Organizaram então uma caravana, que na ânsia de encontrar o vilarejo percorriam as montanhas. A equipe era levada pelo aroma que exalava atrás da floresta. Um cheiro maravilhoso, de bolo, pães, salgados e doces. Acreditando que encontrariam o local seguiam alegres, mas ao atravessar a montanha, ficavam decepcionados, pois nada encontravam. Na noite seguinte novamente sentiam aquele aroma que vinha do outro lado da montanha, ainda mais apetitoso. Imaginavam pratos saborosos, cozidos e assados. Desarmavam as barracas e de novo esperançosos iam ao encontro do agradável cheiro, mas como na noite anterior, e dezenas de outras delas, não encontravam nada.
Depois de meses de procura sem êxito, decepcionados, decidiram voltar e desistir da busca. Encontravam-se inconformados, pois parecia que estavam a cada dia mais próximos do lugar onde viviam aquelas pessoas, entretanto, parecia invisível aos seus olhos.

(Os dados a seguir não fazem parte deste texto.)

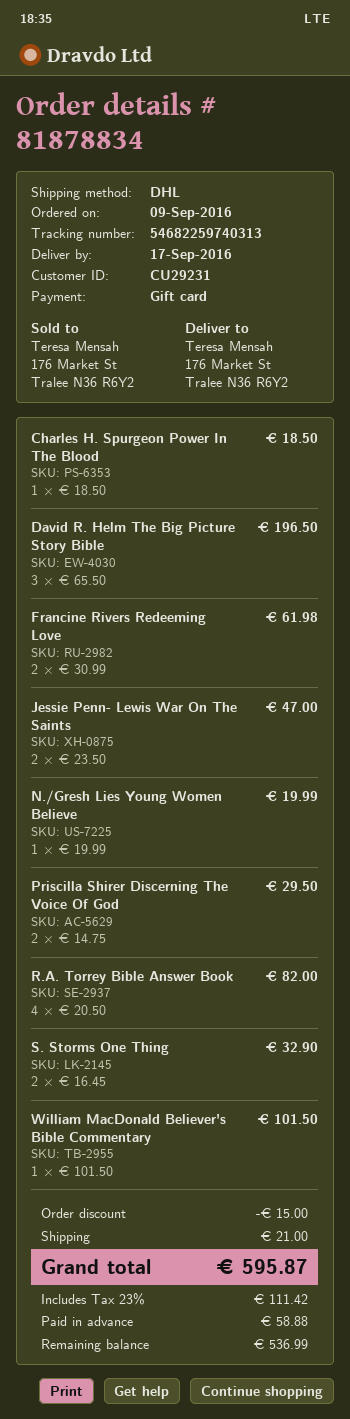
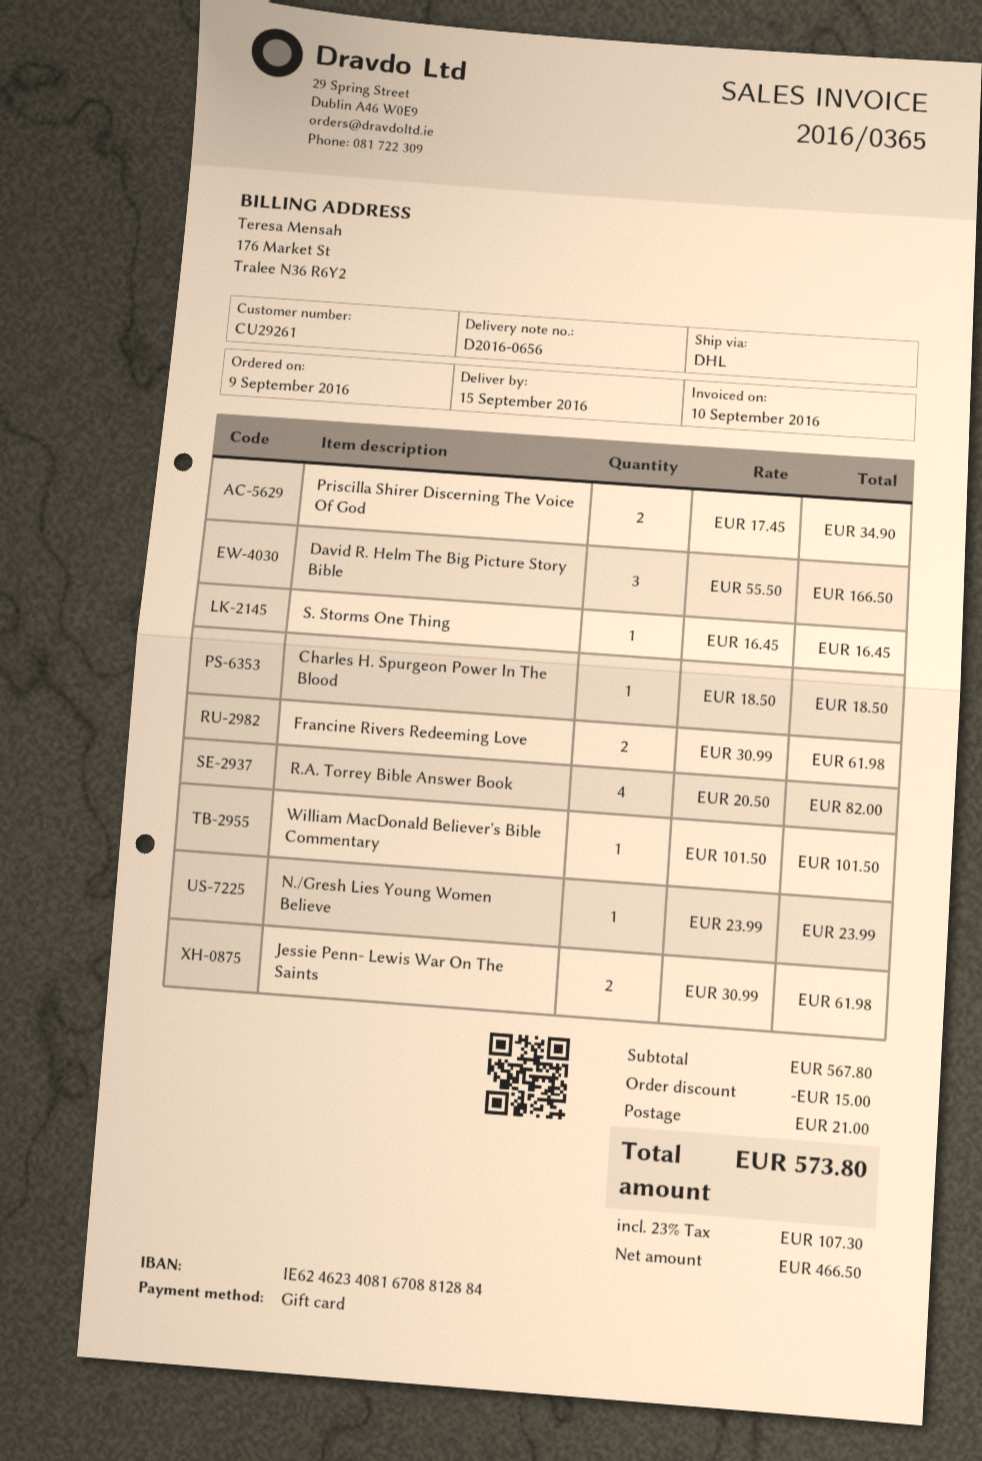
delivery date: 2016-09-17 -> 2016-09-15
customer number: CU29231 -> CU29261
David R. Helm The Big Picture Story Bible: 3 x 65.50 = 196.50 -> 3 x 55.50 = 166.50
Jessie Penn- Lewis War On The Saints: 2 x 23.50 = 47.00 -> 2 x 30.99 = 61.98
N./Gresh Lies Young Women Believe: 1 x 19.99 = 19.99 -> 1 x 23.99 = 23.99
Priscilla Shirer Discerning The Voice Of God: 2 x 14.75 = 29.50 -> 2 x 17.45 = 34.90
S. Storms One Thing: 2 x 16.45 = 32.90 -> 1 x 16.45 = 16.45
tax: 23% = 111.42 -> 23% = 107.30
total: 595.87 -> 573.80

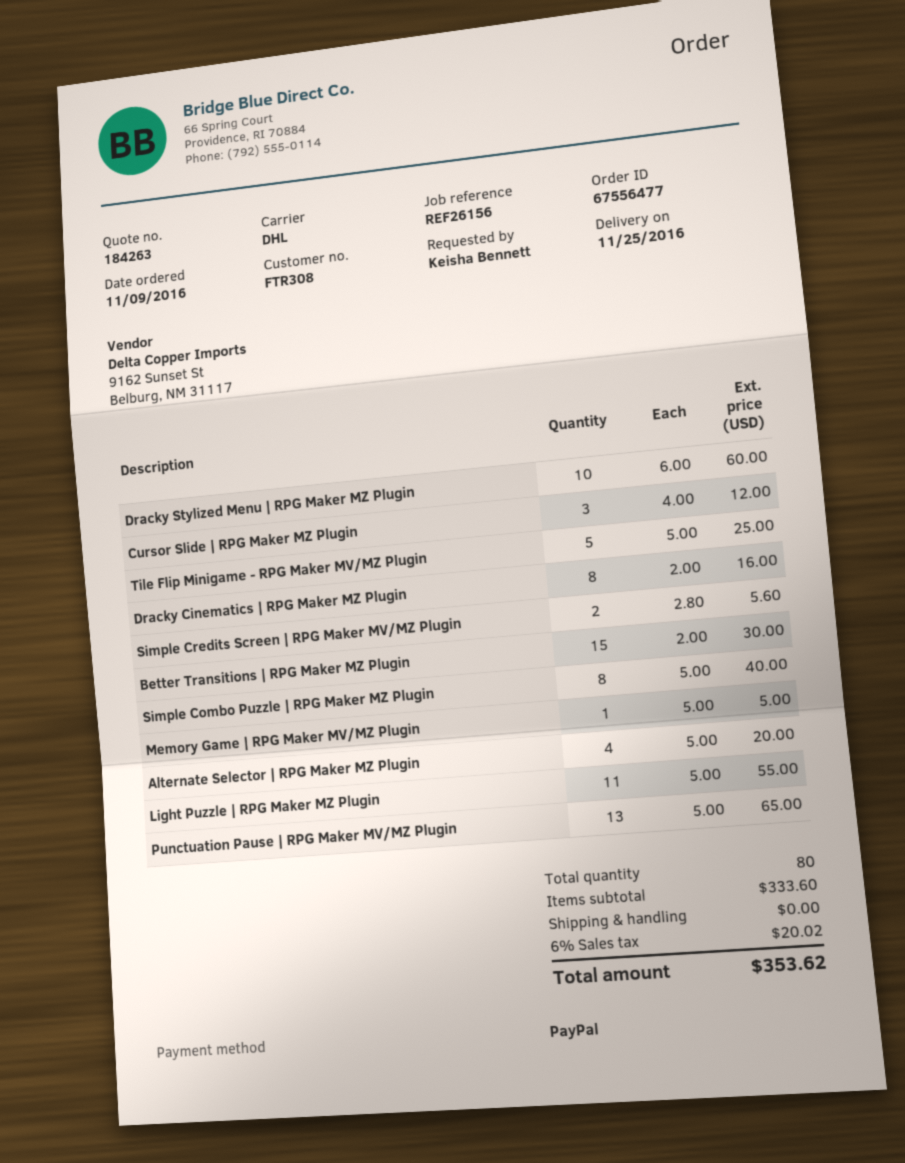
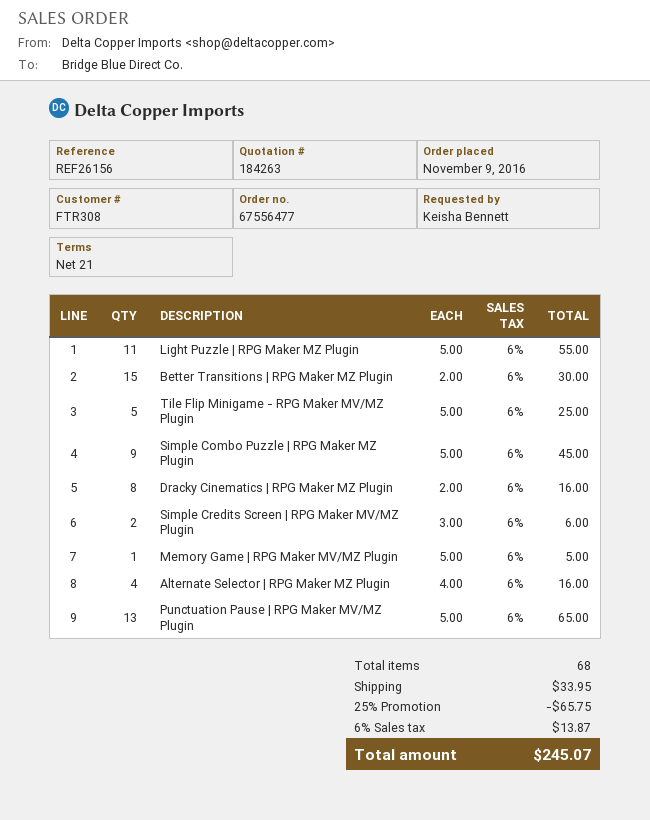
Dracky Stylized Menu | RPG Maker MZ Plugin: 10 x 6.00 = 60.00 -> none
Cursor Slide | RPG Maker MZ Plugin: 3 x 4.00 = 12.00 -> none
Simple Credits Screen | RPG Maker MV/MZ Plugin: 2 x 2.80 = 5.60 -> 2 x 3.00 = 6.00
Simple Combo Puzzle | RPG Maker MZ Plugin: 8 x 5.00 = 40.00 -> 9 x 5.00 = 45.00
Alternate Selector | RPG Maker MZ Plugin: 4 x 5.00 = 20.00 -> 4 x 4.00 = 16.00
total quantity: 80 -> 68
discount: none -> 25% = 65.75
shipping: 0.00 -> 33.95
tax: 6% = 20.02 -> 6% = 13.87
total: 353.62 -> 245.07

Os responsáveis responderam aos sobreviventes que procuravam por seus parentes, que após uma minuciosa busca, não haviam encontrado nenhuma pista do vilarejo.
No entanto, durante as noites frias de inverno era possível sentir um aroma que se espalhava por todas as montanhas da região. Aquele povoado passou a viver em plena harmonia, pois descobriram um lugar onde Deus levou a paz e a oportunidade de conhecer um fruto milagroso, que salvou muitas vidas e ainda hoje é pouco explorado por falta de conhecimento, que é o Pinhão, o bendito fruto das araucárias.